牛丼チェーンの吉野家が、円安と原価高騰の影響で値上げを余儀なくされています。『うまい・安い・はやい 』という同社の価値観に影響を与えかねない状況です。
牛丼並の価格と取り巻く為替・東京都の最低賃金の推移
年 | 価格 円 | 為替 1USD/円 | 最低賃金 円 |
1990 | 400 | 144 | 548 |
2001 | 280 | 121 | 708 |
2006 | 380 | 116 | 719 |
2013 | 280 | 97 | 869 |
2014 | 380 | 105 | 888 |
2021 | 426 | 109 | 1,041 |
同社は牛肉を輸入に頼っているため、為替相場の影響を受けます。
さらに、労働者の賃金も上昇しており、お客様への価格転嫁につながっています。
実際の足元の実績を見てみましょう。
2022年度の既存店/全店の月次進捗の状況
既存店
3月 | 4月 | 5月 | 6月 | 7月 | 8月 | 上期 累計 | |
---|---|---|---|---|---|---|---|
売上高(%) | 111.9 | 111.6 | 109.8 | 106.3 | 110.5 | – | 110.1 |
客数(%) | 105.6 | 107.0 | 105.2 | 99.6 | 100.1 | – | 103.5 |
客単価(%) | 106.0 | 104.3 | 104.4 | 106.8 | 110.3 | – | 106.3 |
全店
3月 | 4月 | 5月 | 6月 | 7月 | 8月 | 上期 累計 | |
---|---|---|---|---|---|---|---|
売上高(%) | 113.7 | 113.3 | 111.9 | 108.2 | 112.5 | – | 111.9 |
客数(%) | 107.2 | 108.6 | 107.2 | 101.3 | 101.9 | – | 105.3 |
客単価(%) | 106.0 | 104.3 | 104.4 | 106.8 | 110.3 | – | 106.3 |
2021年、吉野家は牛丼の並盛りを426円に値上げしました。しかし、それでも客足は100%を超えています。

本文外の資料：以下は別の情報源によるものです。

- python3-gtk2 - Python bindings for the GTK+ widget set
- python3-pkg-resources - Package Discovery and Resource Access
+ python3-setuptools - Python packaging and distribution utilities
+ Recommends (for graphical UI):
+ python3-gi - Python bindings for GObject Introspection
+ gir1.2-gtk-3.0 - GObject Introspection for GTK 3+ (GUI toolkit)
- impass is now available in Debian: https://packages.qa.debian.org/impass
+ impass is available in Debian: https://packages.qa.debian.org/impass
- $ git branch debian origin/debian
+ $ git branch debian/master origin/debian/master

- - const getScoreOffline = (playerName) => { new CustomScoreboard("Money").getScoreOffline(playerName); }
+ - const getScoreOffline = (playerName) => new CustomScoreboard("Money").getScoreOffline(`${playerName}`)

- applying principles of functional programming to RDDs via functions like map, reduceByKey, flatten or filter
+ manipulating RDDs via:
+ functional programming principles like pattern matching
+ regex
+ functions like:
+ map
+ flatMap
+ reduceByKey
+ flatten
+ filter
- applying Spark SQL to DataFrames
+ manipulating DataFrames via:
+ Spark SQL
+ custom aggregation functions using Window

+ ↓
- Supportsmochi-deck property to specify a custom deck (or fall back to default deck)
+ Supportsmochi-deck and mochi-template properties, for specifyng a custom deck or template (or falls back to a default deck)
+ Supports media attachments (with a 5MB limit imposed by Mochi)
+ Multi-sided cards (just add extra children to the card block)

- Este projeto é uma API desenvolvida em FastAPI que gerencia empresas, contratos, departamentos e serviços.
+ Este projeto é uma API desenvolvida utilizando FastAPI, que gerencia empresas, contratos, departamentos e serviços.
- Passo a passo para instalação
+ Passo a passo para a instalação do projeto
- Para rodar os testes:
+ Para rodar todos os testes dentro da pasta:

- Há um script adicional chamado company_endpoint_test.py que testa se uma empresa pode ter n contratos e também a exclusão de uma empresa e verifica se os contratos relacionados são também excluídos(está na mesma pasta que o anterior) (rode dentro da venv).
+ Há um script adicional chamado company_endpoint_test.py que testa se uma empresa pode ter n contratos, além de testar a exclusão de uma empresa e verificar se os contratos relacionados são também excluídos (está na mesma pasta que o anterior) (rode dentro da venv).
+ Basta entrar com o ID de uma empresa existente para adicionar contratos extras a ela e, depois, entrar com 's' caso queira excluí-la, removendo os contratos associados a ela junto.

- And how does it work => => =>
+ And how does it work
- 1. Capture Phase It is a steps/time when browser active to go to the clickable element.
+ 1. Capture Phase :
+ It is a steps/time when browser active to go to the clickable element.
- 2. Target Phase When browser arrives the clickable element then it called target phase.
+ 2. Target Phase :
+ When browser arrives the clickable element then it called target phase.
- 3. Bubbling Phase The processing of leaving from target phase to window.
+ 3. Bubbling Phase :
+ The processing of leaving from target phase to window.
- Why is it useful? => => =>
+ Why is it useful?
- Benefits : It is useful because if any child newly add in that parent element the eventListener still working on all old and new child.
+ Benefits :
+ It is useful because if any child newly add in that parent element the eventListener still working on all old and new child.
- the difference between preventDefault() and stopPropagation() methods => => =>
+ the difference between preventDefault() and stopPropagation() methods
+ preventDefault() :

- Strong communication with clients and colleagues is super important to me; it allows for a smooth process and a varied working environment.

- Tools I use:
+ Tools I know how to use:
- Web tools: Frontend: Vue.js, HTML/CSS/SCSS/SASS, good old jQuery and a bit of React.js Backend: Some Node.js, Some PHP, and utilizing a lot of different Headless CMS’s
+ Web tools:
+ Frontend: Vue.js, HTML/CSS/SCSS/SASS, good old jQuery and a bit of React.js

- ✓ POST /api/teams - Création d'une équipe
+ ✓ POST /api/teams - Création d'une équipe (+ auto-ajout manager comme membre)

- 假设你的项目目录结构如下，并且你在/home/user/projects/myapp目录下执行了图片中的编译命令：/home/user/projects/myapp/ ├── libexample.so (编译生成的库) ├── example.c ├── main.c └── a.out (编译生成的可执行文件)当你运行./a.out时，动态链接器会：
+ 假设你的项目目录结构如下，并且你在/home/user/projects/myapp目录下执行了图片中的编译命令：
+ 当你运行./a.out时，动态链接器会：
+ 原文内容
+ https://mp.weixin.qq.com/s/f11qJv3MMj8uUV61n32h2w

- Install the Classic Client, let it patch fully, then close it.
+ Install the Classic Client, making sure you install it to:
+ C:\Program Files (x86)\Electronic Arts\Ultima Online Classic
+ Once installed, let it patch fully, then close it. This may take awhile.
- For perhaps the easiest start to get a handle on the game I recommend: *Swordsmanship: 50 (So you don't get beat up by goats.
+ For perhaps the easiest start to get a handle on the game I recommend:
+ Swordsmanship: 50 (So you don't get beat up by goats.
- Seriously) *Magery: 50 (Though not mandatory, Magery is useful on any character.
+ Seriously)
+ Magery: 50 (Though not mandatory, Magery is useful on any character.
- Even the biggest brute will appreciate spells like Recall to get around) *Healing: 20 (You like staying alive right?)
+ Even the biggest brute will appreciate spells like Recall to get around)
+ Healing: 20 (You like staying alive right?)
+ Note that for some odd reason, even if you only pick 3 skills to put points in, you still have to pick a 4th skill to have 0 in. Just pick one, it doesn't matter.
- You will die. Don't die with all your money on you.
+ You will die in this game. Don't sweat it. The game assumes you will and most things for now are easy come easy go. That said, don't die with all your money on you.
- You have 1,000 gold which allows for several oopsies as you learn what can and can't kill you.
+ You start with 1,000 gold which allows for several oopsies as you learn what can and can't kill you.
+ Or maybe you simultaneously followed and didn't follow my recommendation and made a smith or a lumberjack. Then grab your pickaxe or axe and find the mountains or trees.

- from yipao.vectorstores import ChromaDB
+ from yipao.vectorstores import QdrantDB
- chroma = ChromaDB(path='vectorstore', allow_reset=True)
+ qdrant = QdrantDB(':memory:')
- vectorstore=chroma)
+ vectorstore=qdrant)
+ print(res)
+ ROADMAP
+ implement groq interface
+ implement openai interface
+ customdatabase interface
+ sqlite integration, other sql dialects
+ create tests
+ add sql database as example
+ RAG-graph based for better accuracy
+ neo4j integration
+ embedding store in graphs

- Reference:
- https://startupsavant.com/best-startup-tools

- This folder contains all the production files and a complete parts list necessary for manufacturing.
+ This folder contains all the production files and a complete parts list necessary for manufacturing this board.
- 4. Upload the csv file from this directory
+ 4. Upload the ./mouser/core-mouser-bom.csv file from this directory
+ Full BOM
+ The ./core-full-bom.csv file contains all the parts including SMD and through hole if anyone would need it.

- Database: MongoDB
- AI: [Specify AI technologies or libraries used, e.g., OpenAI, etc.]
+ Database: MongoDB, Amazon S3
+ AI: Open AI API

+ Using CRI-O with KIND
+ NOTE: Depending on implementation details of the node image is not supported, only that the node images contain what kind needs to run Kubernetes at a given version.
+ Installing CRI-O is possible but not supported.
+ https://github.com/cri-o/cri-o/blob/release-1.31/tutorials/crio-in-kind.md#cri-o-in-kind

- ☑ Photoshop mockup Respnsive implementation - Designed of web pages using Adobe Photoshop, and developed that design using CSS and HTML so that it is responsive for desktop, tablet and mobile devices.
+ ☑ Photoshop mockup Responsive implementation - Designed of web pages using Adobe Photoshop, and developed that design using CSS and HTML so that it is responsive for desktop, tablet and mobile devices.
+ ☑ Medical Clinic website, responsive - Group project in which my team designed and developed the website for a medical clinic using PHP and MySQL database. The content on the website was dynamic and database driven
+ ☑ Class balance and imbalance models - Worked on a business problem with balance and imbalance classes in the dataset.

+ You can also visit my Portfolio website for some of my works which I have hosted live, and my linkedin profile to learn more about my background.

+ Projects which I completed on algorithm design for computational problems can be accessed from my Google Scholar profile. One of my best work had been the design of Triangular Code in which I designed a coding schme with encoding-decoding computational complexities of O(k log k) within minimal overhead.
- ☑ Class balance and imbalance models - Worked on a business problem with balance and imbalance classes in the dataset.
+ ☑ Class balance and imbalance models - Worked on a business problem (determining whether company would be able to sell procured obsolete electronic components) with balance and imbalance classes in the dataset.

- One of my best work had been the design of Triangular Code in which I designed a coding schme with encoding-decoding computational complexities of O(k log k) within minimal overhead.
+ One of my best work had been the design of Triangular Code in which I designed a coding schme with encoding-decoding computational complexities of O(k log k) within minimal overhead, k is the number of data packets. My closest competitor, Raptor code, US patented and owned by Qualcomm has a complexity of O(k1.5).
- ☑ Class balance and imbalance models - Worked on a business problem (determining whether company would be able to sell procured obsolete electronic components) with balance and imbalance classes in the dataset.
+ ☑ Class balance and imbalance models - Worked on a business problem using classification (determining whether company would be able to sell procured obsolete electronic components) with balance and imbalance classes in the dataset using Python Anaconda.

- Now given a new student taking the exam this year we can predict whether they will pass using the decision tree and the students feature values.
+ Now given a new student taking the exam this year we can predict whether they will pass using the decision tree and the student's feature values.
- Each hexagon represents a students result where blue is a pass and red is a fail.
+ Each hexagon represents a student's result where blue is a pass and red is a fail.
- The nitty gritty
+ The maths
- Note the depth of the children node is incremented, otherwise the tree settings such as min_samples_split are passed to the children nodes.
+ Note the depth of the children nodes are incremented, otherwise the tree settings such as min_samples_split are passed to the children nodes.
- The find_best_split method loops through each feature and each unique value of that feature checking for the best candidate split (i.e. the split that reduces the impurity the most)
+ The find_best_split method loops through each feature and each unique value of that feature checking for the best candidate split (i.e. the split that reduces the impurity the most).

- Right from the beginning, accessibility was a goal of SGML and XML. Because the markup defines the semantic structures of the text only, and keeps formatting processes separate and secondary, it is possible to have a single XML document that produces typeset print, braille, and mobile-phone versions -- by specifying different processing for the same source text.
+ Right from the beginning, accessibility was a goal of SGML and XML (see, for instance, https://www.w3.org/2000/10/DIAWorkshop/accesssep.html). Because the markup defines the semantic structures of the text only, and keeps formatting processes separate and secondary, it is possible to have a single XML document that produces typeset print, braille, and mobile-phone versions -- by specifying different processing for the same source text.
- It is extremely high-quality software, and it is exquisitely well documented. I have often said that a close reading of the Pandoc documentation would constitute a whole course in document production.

しかし、9月に入ってから食品のさまざまな商品が値上げされてきており、外部環境はより厳しいものです。
従って、継続的な成長を保証されているものではありません。
物価の上昇に伴い、家庭での調理が増え、外食を利用する機会が減るかもしれません。
今後も売り上げは伸びるのか、下がるのか、牛丼チェーンだけでなく、飲食業界全般として、動向を見極めながら投資に活かしたいところです。